Publicity Secretary of Afenifere, Mr. Yinka Odumakin acknowledged that what happened in Zamfara “is good for federalism. Federalism is about productivity. Every part of Nigeria should become productive.

“Criminals and bandits have been mining gold all along. Now, the state wants to use it to contribute to the economy. I do not think it is right for us to fight.”

He, however, explained why some people “are angry. People are angry because we do not have access to our oil. As Zamfara should have access to its gold, oil producing states nationwide should have access to its crude oil.

“Bayelsa, Delta, Rivers and other states in the Niger Delta want to operate modular refineries. Nobody should stop them. That is what we are talking about.

“Instead of our governors referring to federal exclusive list, we need to take some moves like Zamfara. Is there no gold in Osun? What stops Osun from doing what Zamfara is doing? That is how we can push this federalism.

“Our governors should be able to take initiatives that deepen this federalism. They should not sit down and watch. I think Zamfara has given a leeway about deepening our federalism. This federal allocation culture has spoilt us.”

For Odinkalu, much of the focus in this has been on the laws rather than on equity.

He said: “There are three aspects to the grouse here, I suspect.”

First, he noted that all minerals, solid or hydrocarbons, “are supposedly owned by the federal government. That is what has applied to the hydrocarbons in the Niger Delta. So, there is a question as to what or under what regime the solid minerals in Zamfara are being exploited.”

He also raised questions on revenue regime over the solid minerals in Zamfara.

Unlike the case of Zamfara, Odinkalu lamented that artisanal mining of hydrocarbons in the Niger Delta “has been largely criminalised since the deployment of the JTF in the region in 1995.

“If the federal government encourages artisanal mining in Zamfara, why not the Niger Delta? All of these raise questions not just of law, but more fundamentally of equity and inclusion,” Odinkalu explained.

Ozekhome, simply, said mining is within the exclusive list of the federal government, which according to him, should be interpreted as such.

However, the Social Democratic Party (SDP), endorsed the decision of the federal government to grant Zamfara the right to solid minerals in the state, particularly the gold deposits.

SDP National Chairman, Chief Olasupo Shonibare disagreed with the position of the governors from the major oil producing states.

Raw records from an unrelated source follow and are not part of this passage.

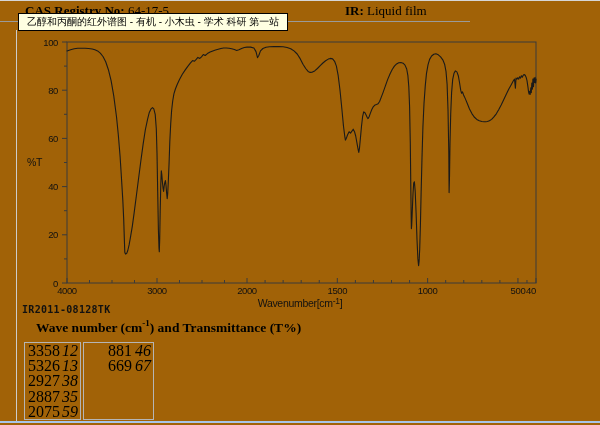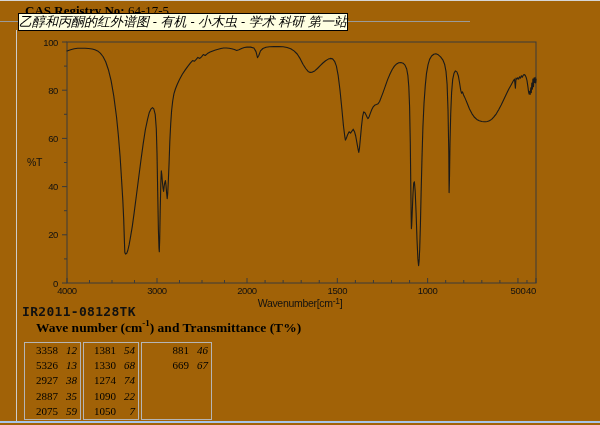--- a/index.html
+++ b/index.html
@@ -43,6 +43,7 @@
   <div class="hrule"></div>
 
   <div id="cas" class="hdr"><b>CAS Registry No:</b><span> 64-17-5</span></div>
+  <div id="irfield" class="hdr"><b>IR:</b><span> Liquid film</span></div>
 
   <div id="tooltip">乙醇和丙酮的红外谱图 - 有机 - 小木虫 - 学术 科研 第一站</div>
 

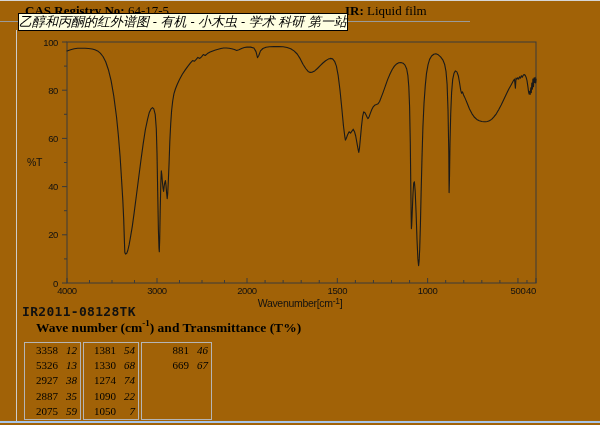--- a/index.html
+++ b/index.html
@@ -14,8 +14,8 @@
   #irfield{left:345px;}
   .hrule{position:absolute;left:0;top:21px;width:470px;height:1px;background:#9a9a9a;}
   #tooltip{position:absolute;left:18px;top:13px;height:14px;line-height:14px;
-           background:#ffffe1;border:1px solid #000;padding:1px 0;
-           font-family:"Liberation Sans", sans-serif;font-size:13px;white-space:nowrap;z-index:5;font-style:italic;}
+           background:#ffffe1;border:1px solid #000;padding:1px 8px;
+           font-family:"Liberation Sans", sans-serif;font-size:10px;white-space:nowrap;z-index:5;}
   #chart{position:absolute;left:0;top:0;width:600px;height:330px;}
   #specid{position:absolute;left:22px;top:304px;
           font-family:"DejaVu Sans Mono", monospace;font-size:13px;font-weight:bold;

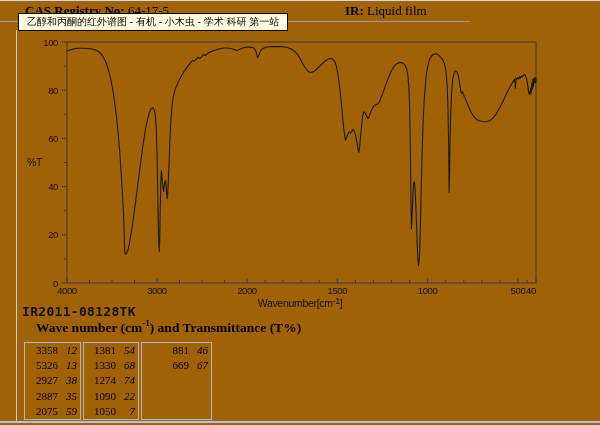--- a/index.html
+++ b/index.html
@@ -18,7 +18,7 @@
            font-family:"Liberation Sans", sans-serif;font-size:10px;white-space:nowrap;z-index:5;}
   #chart{position:absolute;left:0;top:0;width:600px;height:330px;}
   #specid{position:absolute;left:22px;top:304px;
-          font-family:"DejaVu Sans Mono", monospace;font-size:13px;font-weight:bold;
+          font-family:"DejaVu Sans Mono", monospace;font-size:10px;font-weight:bold;
           letter-spacing:0.3px;color:#111;}
   #tblhead{position:absolute;left:36px;top:318px;font-size:13.5px;font-weight:bold;white-space:nowrap;}
   #tblhead sup{font-size:9px;}

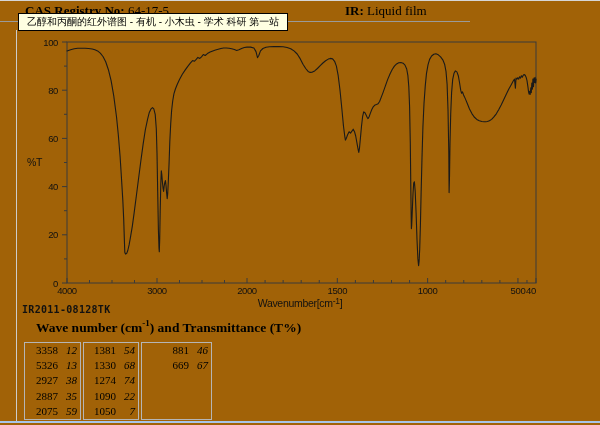--- a/index.html
+++ b/index.html
@@ -24,7 +24,7 @@
   #tblhead sup{font-size:9px;}
   #peaktable{position:absolute;left:24px;top:342px;display:flex;align-items:stretch;}
   .pcol{border:1px solid #b5b5b5;margin-right:2px;padding:0 3px;height:76px;}
-  .prow{display:flex;height:15.2px;line-height:15.2px;font-size:11px;}
+  .prow{display:flex;height:15.2px;line-height:15.2px;font-size:16px;}
   .wn{display:inline-block;text-align:right;}
   .tv{display:inline-block;text-align:right;margin-left:4px;font-style:italic;}
   .c0 .wn{width:30px;} .c0 .tv{width:15px;}

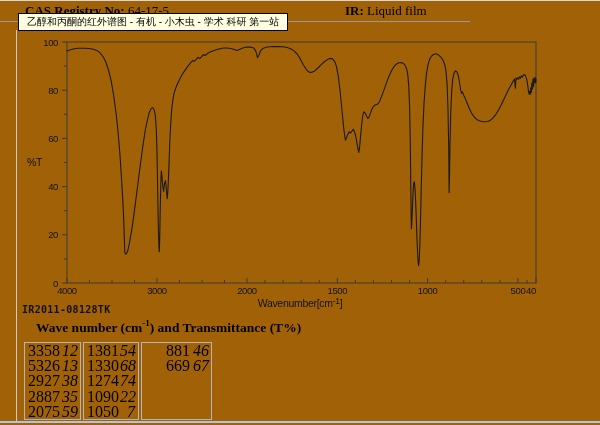--- a/index.html
+++ b/index.html
@@ -131,28 +131,6 @@
           <span class="tv">59</span>
         </div>
       </div>
-      <div class="pcol c1">
-        <div class="prow">
-          <span class="wn">1381</span>
-          <span class="tv">54</span>
-        </div>
-        <div class="prow">
-          <span class="wn">1330</span>
-          <span class="tv">68</span>
-        </div>
-        <div class="prow">
-          <span class="wn">1274</span>
-          <span class="tv">74</span>
-        </div>
-        <div class="prow">
-          <span class="wn">1090</span>
-          <span class="tv">22</span>
-        </div>
-        <div class="prow">
-          <span class="wn">1050</span>
-          <span class="tv">7</span>
-        </div>
-      </div>
       <div class="pcol c2">
         <div class="prow">
           <span class="wn">881</span>

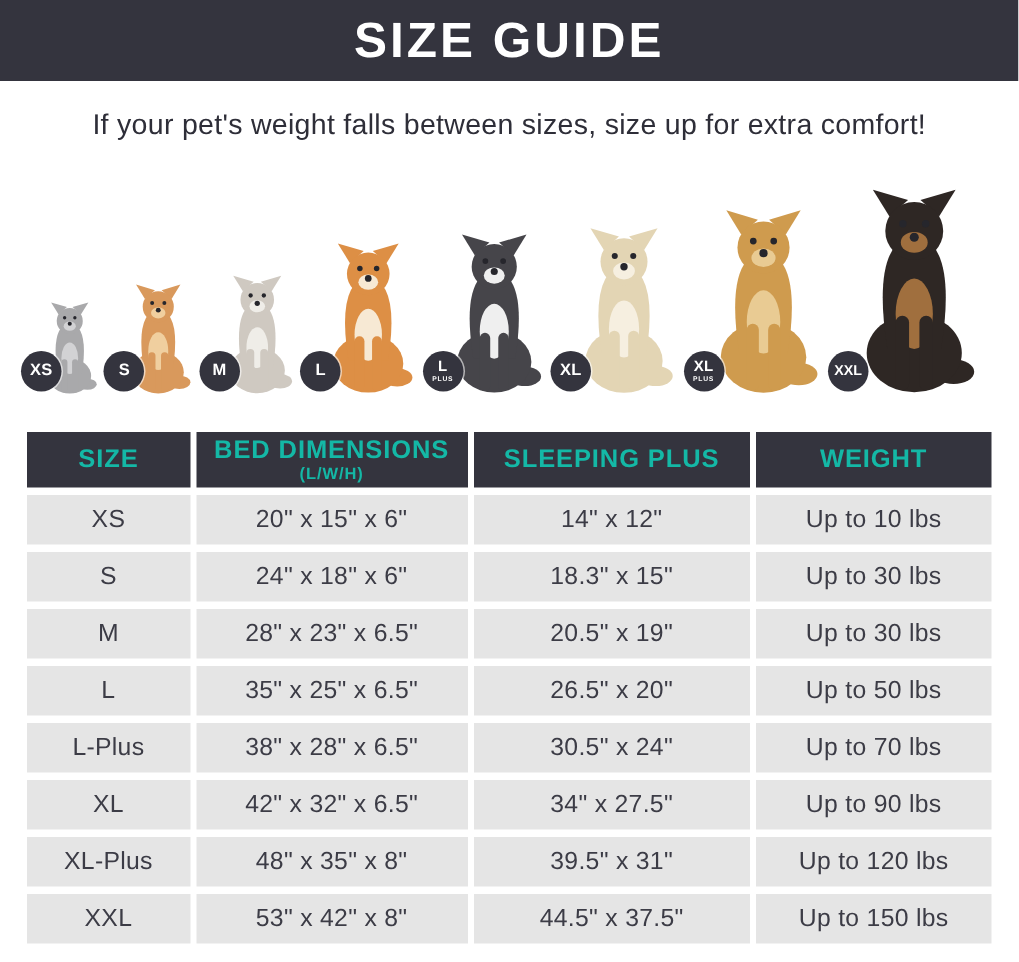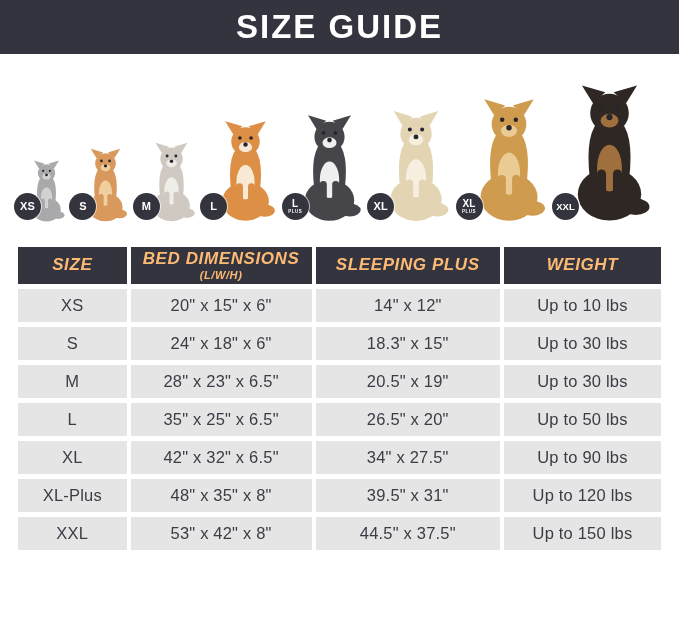--- a/index.html
+++ b/index.html
@@ -125,6 +125,7 @@
     <h1>SIZE GUIDE</h1>
   </header>
 
+  <p class="subtitle">If your pet's weight falls between sizes, size up for extra comfort!</p>
 
   <div class="animals" id="animals">
       <div class="animal">

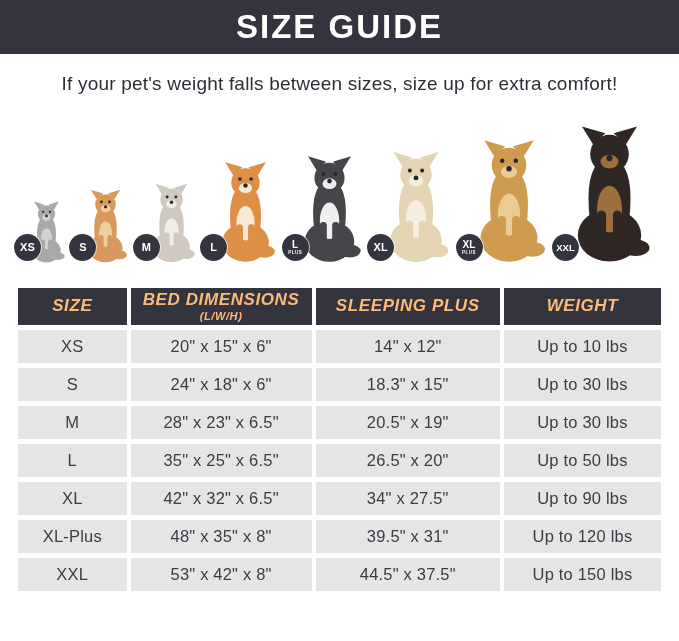--- a/index.html
+++ b/index.html
@@ -88,7 +88,7 @@
   }
   table.size-table th {
     background: var(--navy);
-    color: #fdba74;
+    color: #14b8a6;
     height: 37px;
     padding: 0;
     font-size: 17px;
@@ -96,7 +96,6 @@
     letter-spacing: 0.6px;
     vertical-align: middle;
     line-height: 1.1;
-    font-style: italic;
   }
   table.size-table th .colsub {
     display: block;

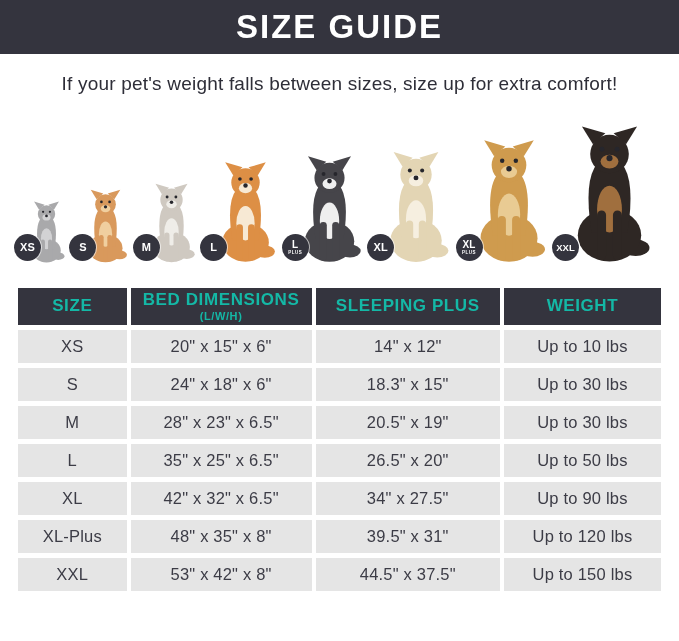--- a/index.html
+++ b/index.html
@@ -341,6 +341,12 @@
           <td>Up to 50 lbs</td>
         </tr>
         <tr>
+          <td>L-Plus</td>
+          <td>38" x 28" x 6.5"</td>
+          <td>30.5" x 24"</td>
+          <td>Up to 70 lbs</td>
+        </tr>
+        <tr>
           <td>XL</td>
           <td>42" x 32" x 6.5"</td>
           <td>34" x 27.5"</td>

Rather, Shonibare said Zamfara “is taking the lead in recognising the defective nature of our present constitution. That is what many of us have been propagating since 1998, upon the promulgation of this our defective military constitution.”

He pointed out that the states, as presently composed, “are the federating units in the Federal Republic. They should be entitled to a majority of the revenue from all the resources within their territorial boundaries including mining, oil and all other sources of revenue like value added tax (VAT).”

Instead of fighting this initiative, Shonibare observed that granting artisanal gold mining rights to Zamfara or Kebbi no doubt offered the panacea “to political, economic and security challenges. It will foster stability and the viability of our states in ensuring a greater degree of service delivery.”

Shonibare, therefore, noted that all the oil producing states and other state governors, should encourage their members in the National Assembly to embrace restructuring.

He explained that restructuring should be tailored at reducing the federal legislative list, and the states having the exclusive powers and functions as was vested in the regions by the Independence and the Republican Constitutions.

According to him, it is when we are able to achieve such a constitutional change that we can truthfully refer to the geographical expression we now all occupy as the Federal Republic of Nigeria.

He said: “We are at the moment the Unitary Republic of Nigeria.”